Ag Policy Blog
Senators Call for USMCA Dispute Settlement Talks with Mexico Over Corn
Iowa's two U.S. senators wrote U.S. Trade Ambassador Katherine Tai on Tuesday "to intervene" in Mexico's plan to ban biotech corn imports.
Sens. Chuck Grassley and Joni Ernst, both Republicans, wrote Tai that any disruption to corn exports to Mexico "will severely affect our farmers and the state's economy, and have dire economic consequences for the entire Corn Belt."
Tai spoke with Mexico's Security of Economy on Nov. 3 and brought up "the importance of avoiding a disruption in U.S. corn exports and returning to a science- and risk-based regulatory approval process for all agricultural biotechnology products in Mexico," according to the brief news release from USTR.
It's a major conundrum given that 90% of U.S. corn production has biotech traits.
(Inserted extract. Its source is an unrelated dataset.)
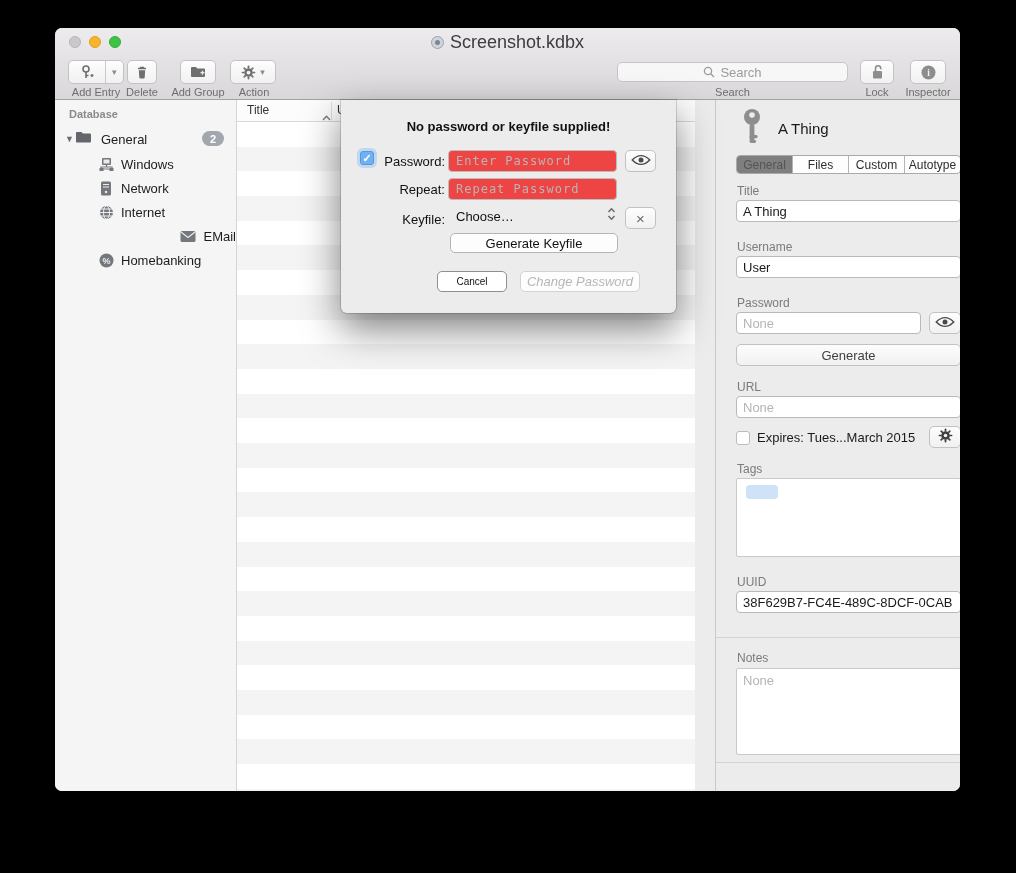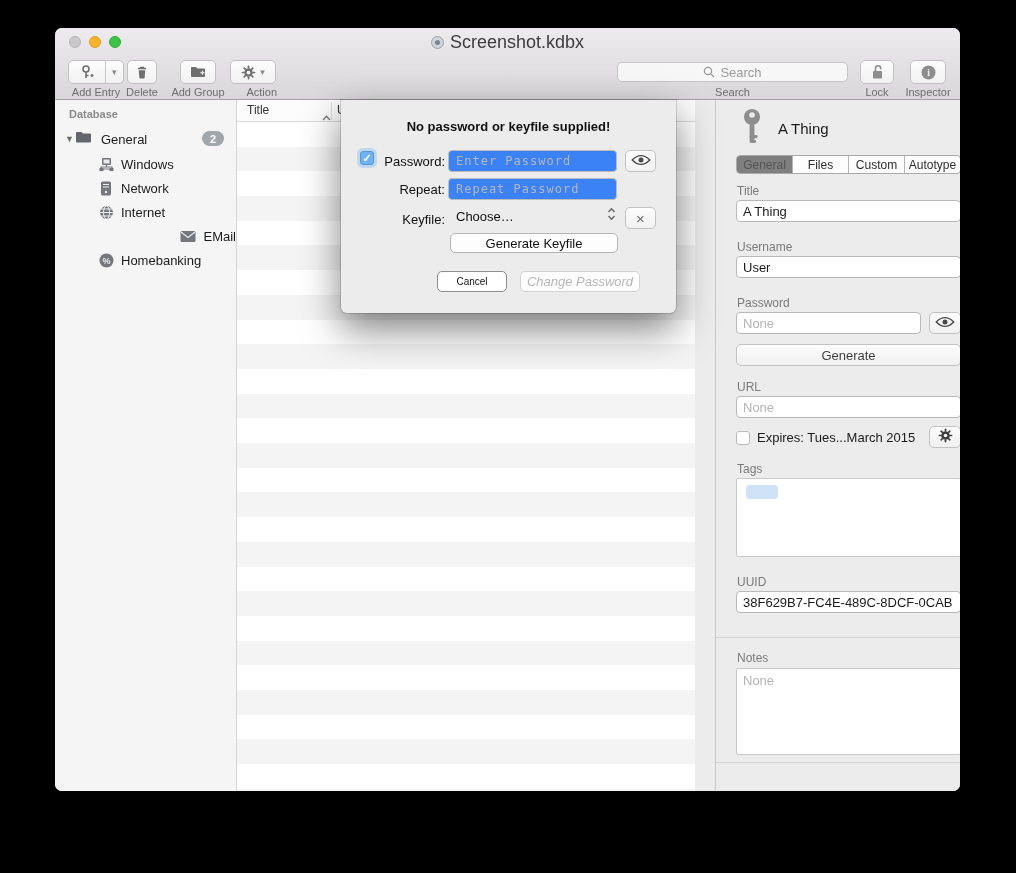"Action" div.tlabel { text-align: right -> none }
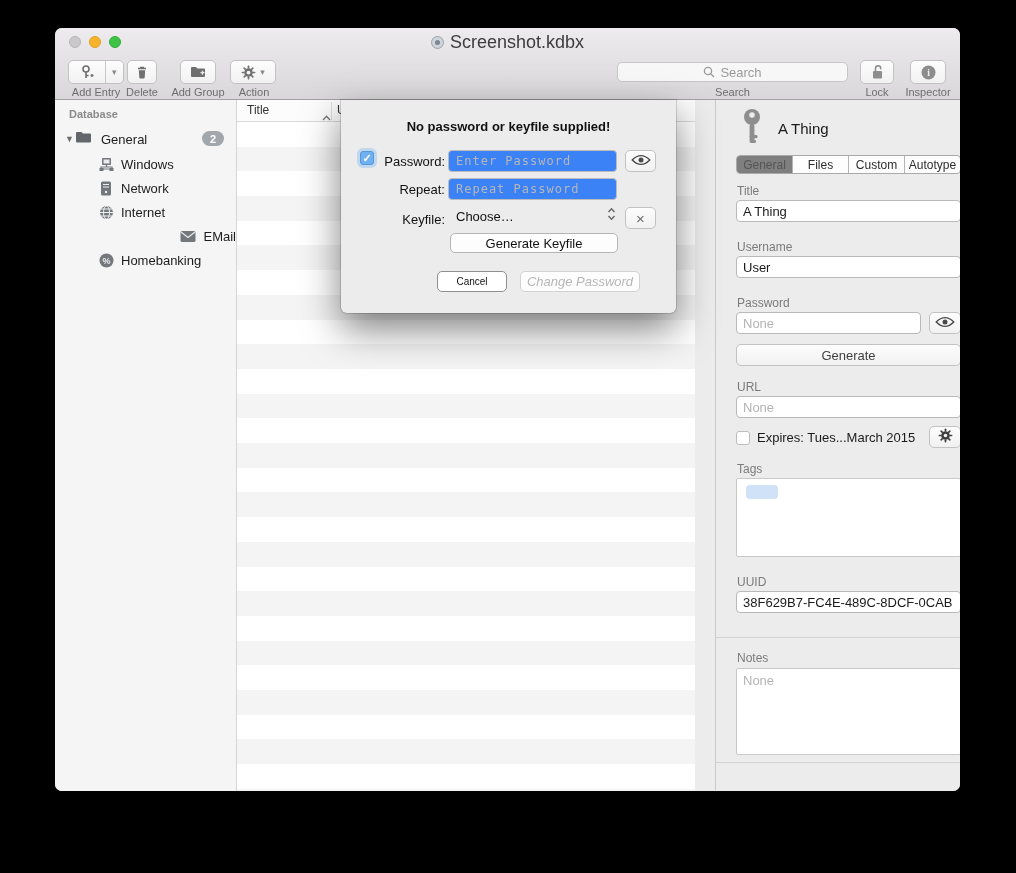"Enter Password" .dfield { background: #3b82f6 -> #ef4444 }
The senators called for Tai to formally request dispute settlement consultations with Mexico under Article 31.4 of the U.S. Mexico Canada Agreement.
Over the past marketing year, Mexico bought 16.8 mmt of corn, keeping it as the top market, with sales valued at just over $5 billion, according to the U.S. Grains Council.
Reuters reported that Mexican President Andres Manuel Lopez Obrador reiterated Nov. 9 in a press conference that his government does not want biotech corn. Mexico, as of now, plans to ban genetically modified corn from entering the country in 2024.
"There is a market for it, but the government cannot make a purchase because we do not want GM," Reuters quoted Lopez Obrador saying. "We are a free and sovereign country."
Grassley and Ernst said in their letter that Lopez Obrador's decree "is not only a non-starter for America's farmers, but also impossible to implement."
Corn sales to Mexico are down so far this marketing year, but so are corn exports to nearly every other major market. As of now, Mexico has received 1.9 million metric tons (about 1 million fewer than a year ago), and has 4.2 mmt in outstanding sales, down nearly 1.8 mmt from the same time a year ago, according to USDA sales data.
Lower corn sales aren't simply a phenomenon with Mexico. As DTN Lead Analyst Todd Hultman wrote last Friday, corn export commitments are down 54% from last year and the lowest in at least three years.
A year ago, Mexican Ag Minister Victor Villalobos, visiting Iowa with Ag Secretary Tom Vilsack, told reporters that Mexico would ban GM corn for food, but would not limit the imports of GM corn for livestock feed.